The prevalence of AI in audio workflows is only going to gather momentum in the months and years to come. But the real opportunity is in post-production, due to the time-to-market pressures involved. Sound engineers can use AI to speed up and simplify baseline tasks, enabling them to focus on the high- value aspects that require more creativity. In the long term, AI could be used to manage complex installations and systems. With AoIP, teams manage routing from central software so they can pool resources to support projects. AI could be used to manage these complex networks of computers and software.
AI will never replace humans entirely, but it is clear that the technology is set to play a key role in the years to come as it continues to get more advanced. Audio professionals have to be prepared to embrace the AI revolution.
The wave of the future
In a highly fragmented media landscape filled with numerous incompatible formats and time-sensitive content demands, broadcasters and video professionals find themselves having to support a multitude of signals in an automated way.
The traditional broadcast operations center will always have its place, but the new IP normal offers unlimited possibilities for broadcast and streaming operations. This migration was well underway before 2020, but the unprecedented events of last year have pushed many production teams to make the leap now.
The store and compute resources of many facilities will remain on-premises, perhaps shared into a private cloud, for several years. Ultimately, everything will be on the cloud. The reason it would not be switched sooner is largely because of cost. The media industry let alone the post production sector is not sufficiently large for AWS or Azure to start striking meaningful discounts. Moving data in and out of a public cloud is probably cost prohibitive for all but the largest and constantly running projects.

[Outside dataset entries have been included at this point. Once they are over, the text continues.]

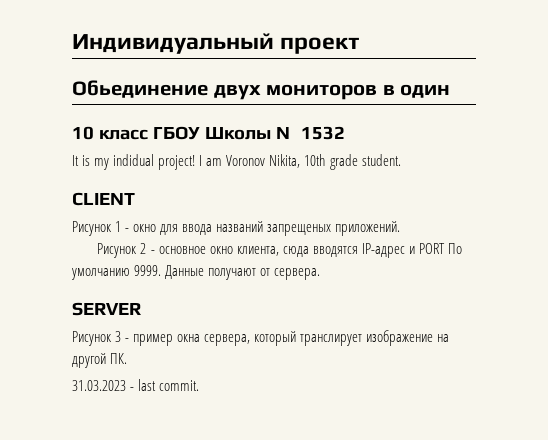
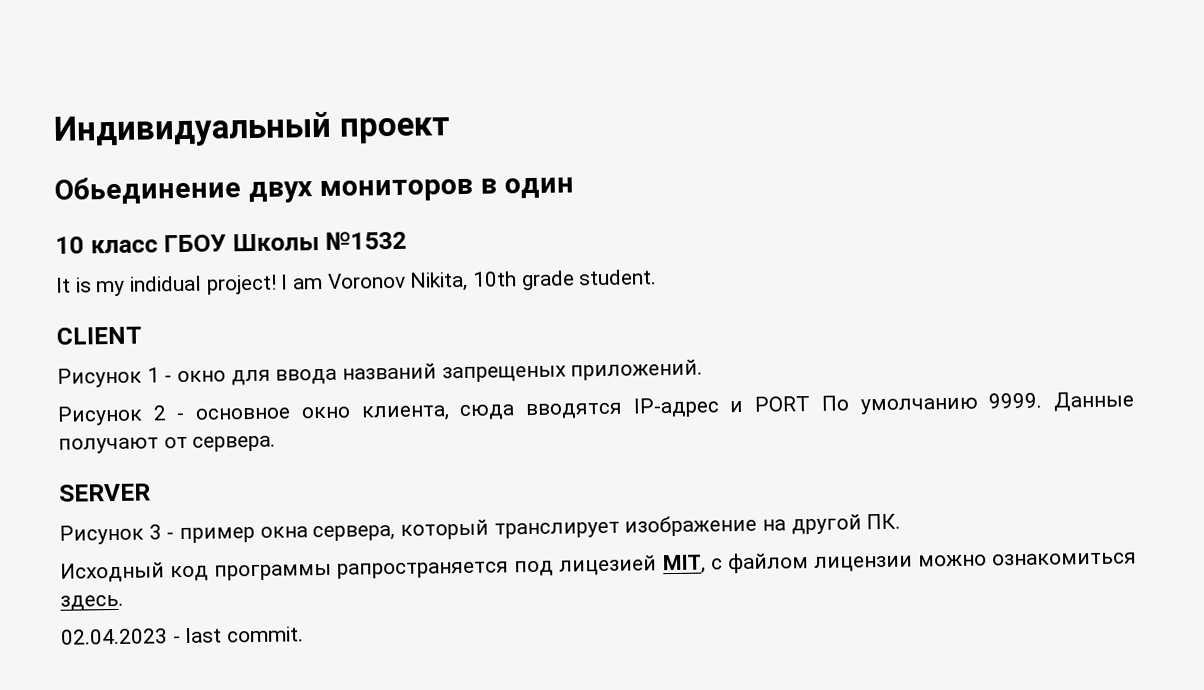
- 31.03.2023 - last commit.
+ Исходный код программы рапространяется под лицезией MIT, с файлом лицензии можно ознакомиться здесь.
+ 02.04.2023 - last commit.

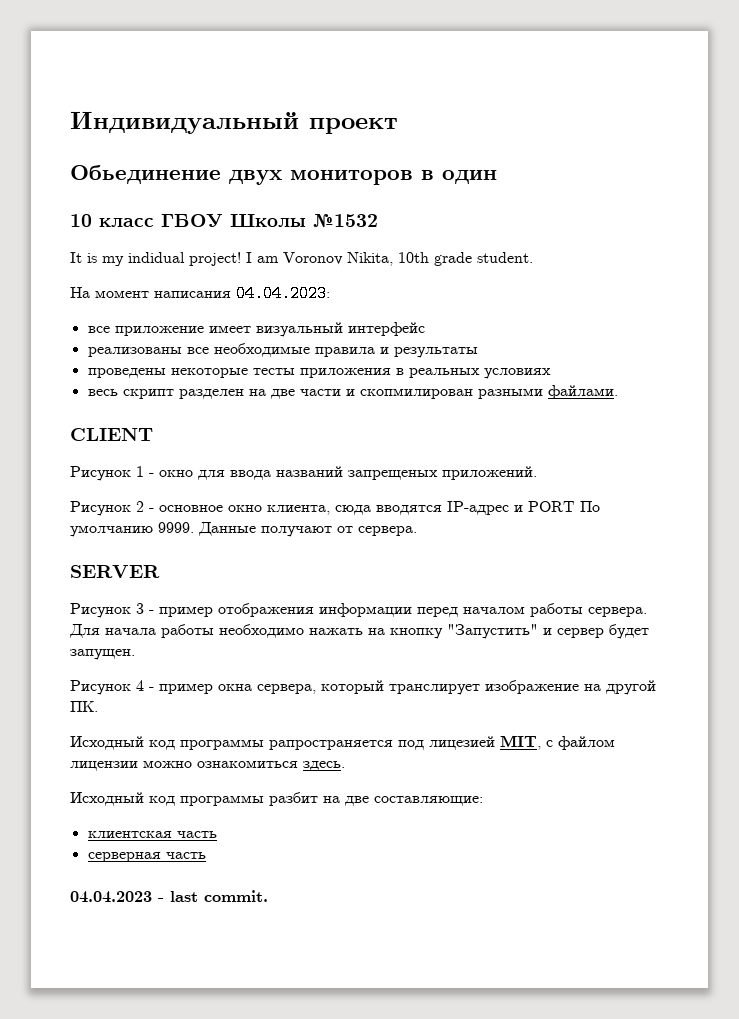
+ На момент написания 04.04.2023:
+ все приложение имеет визуальный интерфейс
+ реализованы все необходимые правила и результаты
+ проведены некоторые тесты приложения в реальных условиях
+ весь скрипт разделен на две части и скопмилирован разными файлами.
- Рисунок 3 - пример окна сервера, который транслирует изображение на другой ПК.
+ Рисунок 3 - пример отображения информации перед началом работы сервера. Для начала работы необходимо нажать на кнопку "Запустить" и сервер будет запущен.
+ Рисунок 4 - пример окна сервера, который транслирует изображение на другой ПК.
- 02.04.2023 - last commit.
+ Исходный код программы разбит на две составляющие:
+ клиентская часть
+ серверная часть
+ 04.04.2023 - last commit.

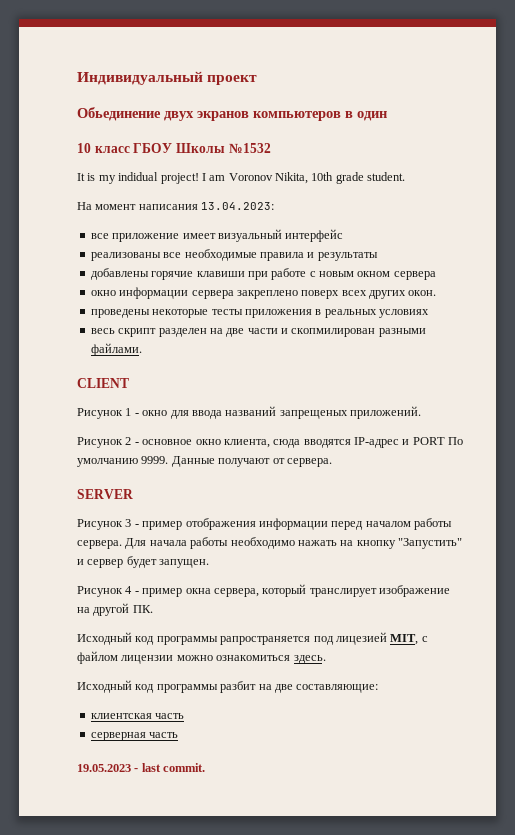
- Обьединение двух мониторов в один
+ Обьединение двух экранов компьютеров в один
- На момент написания 04.04.2023:
+ На момент написания 13.04.2023:
+ добавлены горячие клавиши при работе с новым окном сервера
+ окно информации сервера закреплено поверх всех других окон.
- 04.04.2023 - last commit.
+ 19.05.2023 - last commit.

Just as more post-production workflows are going to be maintained remotely the need for face- to-face collaborative editing and craft finishing may never go away. That is one reason why city center facilities in hubs like Mumbai or Delhi will remain important. The human interaction of peers is part of the act of creation. If the industry stays remote permanently there is a risk of losing that.
Hence, the future is not going to be back to pre-2020 normal, but it would not be the full remote situation enforced by health lockdowns either. The reality is that broadcasters need a hybrid solution, that allows them to have some edits locally and some remote. The legacy of COVID-19 will, therefore, be a mixed economy of remote and on-premise working which will ideally be led by the individuals working on each project, rather corporate diktat.